Final Florida GOP debate takes place at University of North Florida in Jacksonville

For the last time before Florida's primary on January 31st, the Republican presidential candidates held a televised debate.

And the candidates debated like everything was on the line.

CNN moderator Wolf Blitzer asked Newt Gingrich a blunt question about Mitt Romney and got a blunt answer.

"Is he still the anti-immigrant candidate?" asked Blitzer.

"Of the four of us, yes," responded Gingrich.

On immigration reform, the two front-runners argued for nearly twelve minutes.

Gingrich claimed that Romney would heartlessly deport people who've been here a long time.
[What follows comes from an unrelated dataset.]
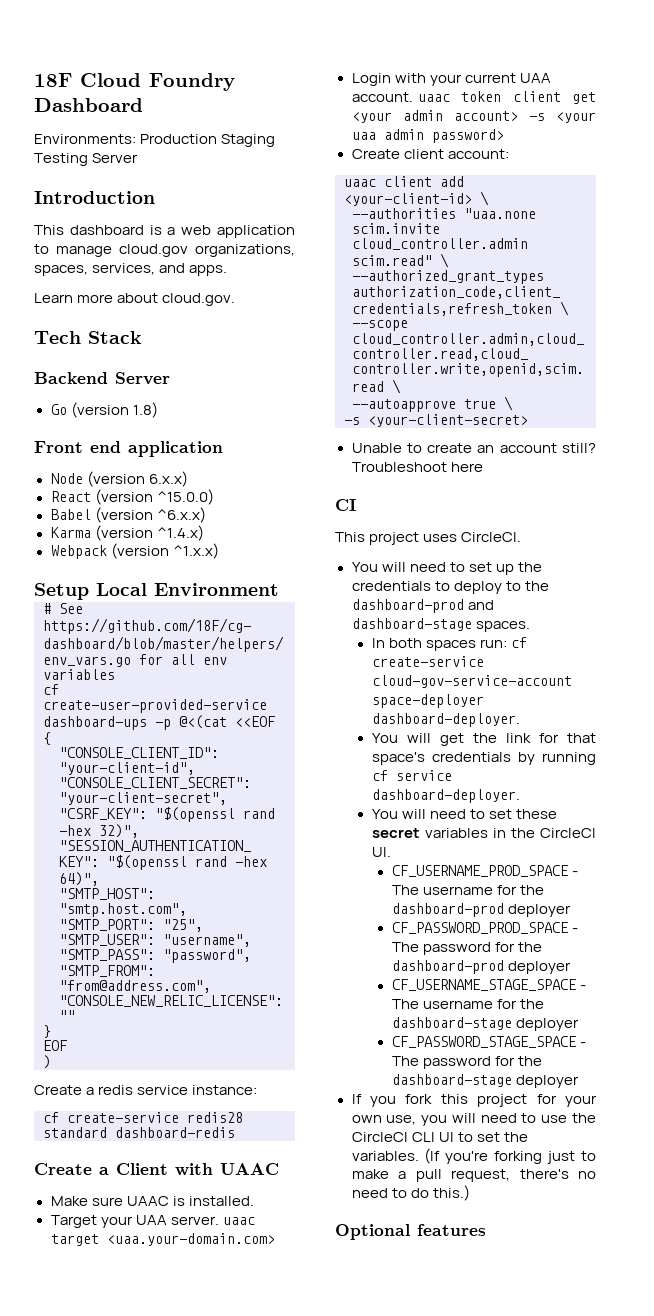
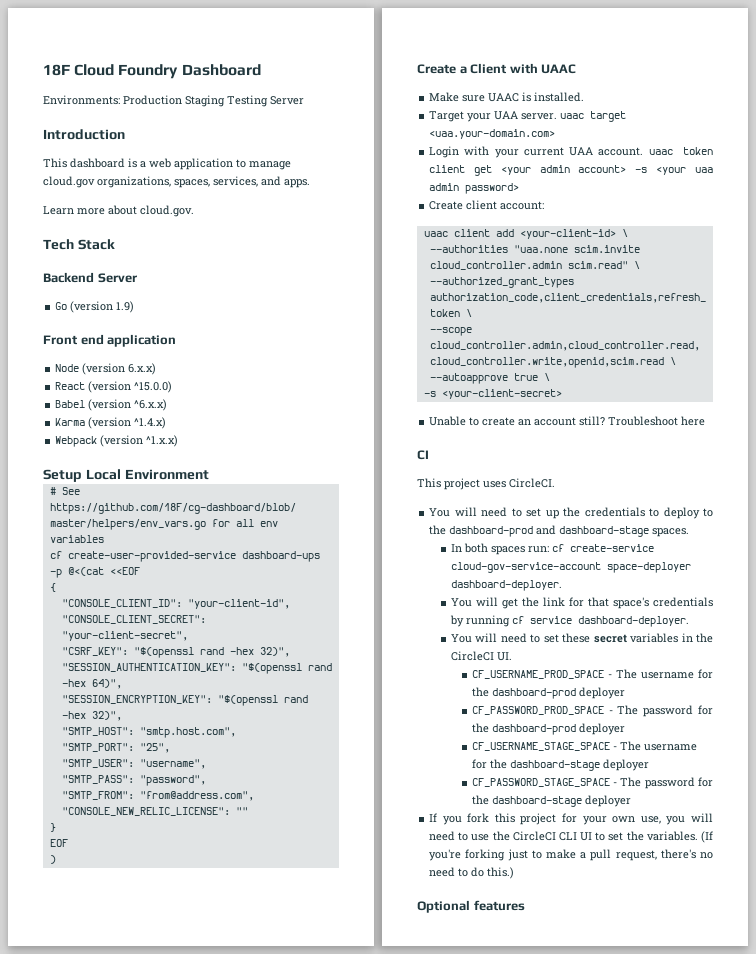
[132,402,158,418] 1.8) -> [116,301,135,313] 1.9)
(99, 879) none -> [61,695,308,706] [61,711,122,721] // "SESSION_ENCRYPTION_KEY": "$(openssl rand -hex 32)",
[34,1085,258,1095] [43,1112,243,1123] [43,1127,235,1138] // Create a redis service instance: // cf create-service redis28 standard dashboard-redis -> (56, 859) none

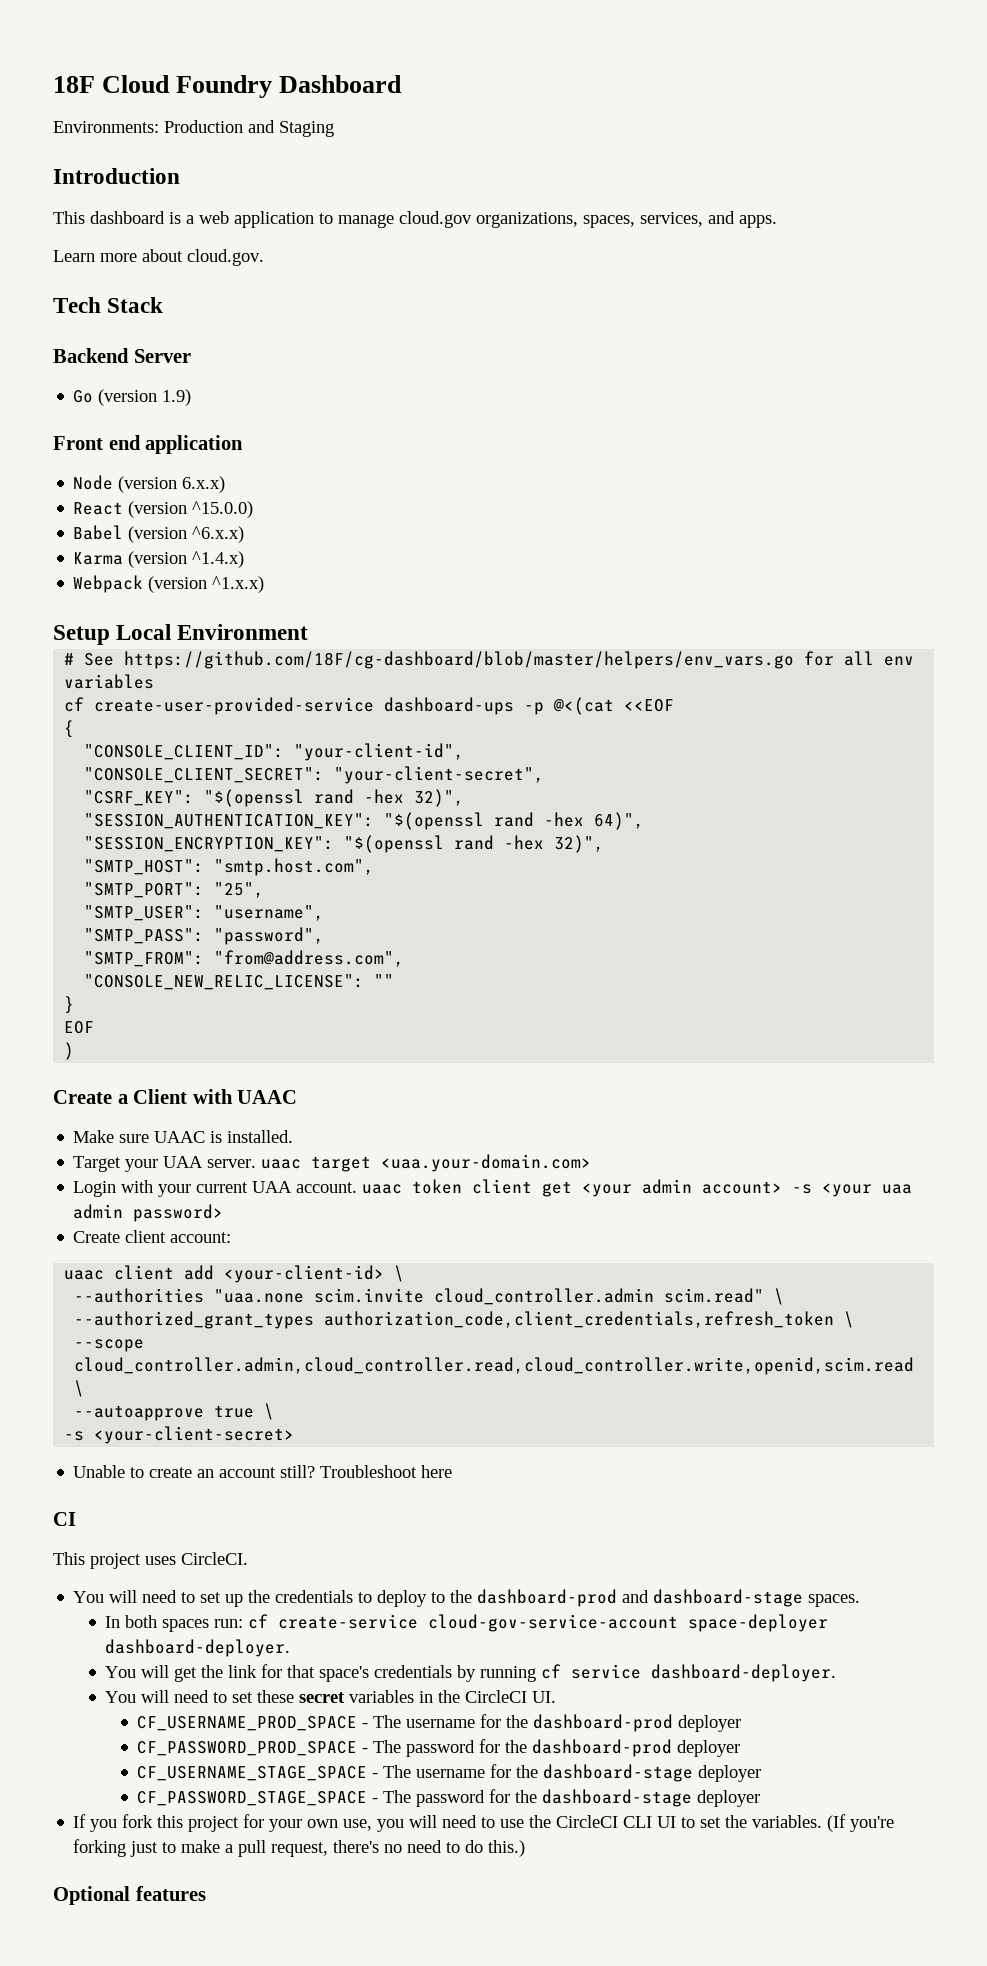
(182, 100) none -> [248,120,275,133] and
[227,95,304,107] Testing Server -> (334, 129) none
But Romney says it's about the law, that he wants strict hiring guidelines that would prevent undocumented workers from getting jobs, and therefore, force them to self-deport.

"To use that rhetoric, suggests to people that somehow, if you're not willing to keep people here who have violated the law, that you're anti-immigrant. Nothing could be further from the truth," said Romney.

Gingrich wants a path to residency for those who've been here for decades and who have followed the law.

"So that he or she can finish their life with dignity, within the law," said Gingrich.

The battle comes as Romney has regained a small lead in statewide polling over Gingrich.

Both candidates have worked to court Hispanic voters in Florida, who make up eleven percent of Republicans.

But Florida's housing crisis was also a central theme.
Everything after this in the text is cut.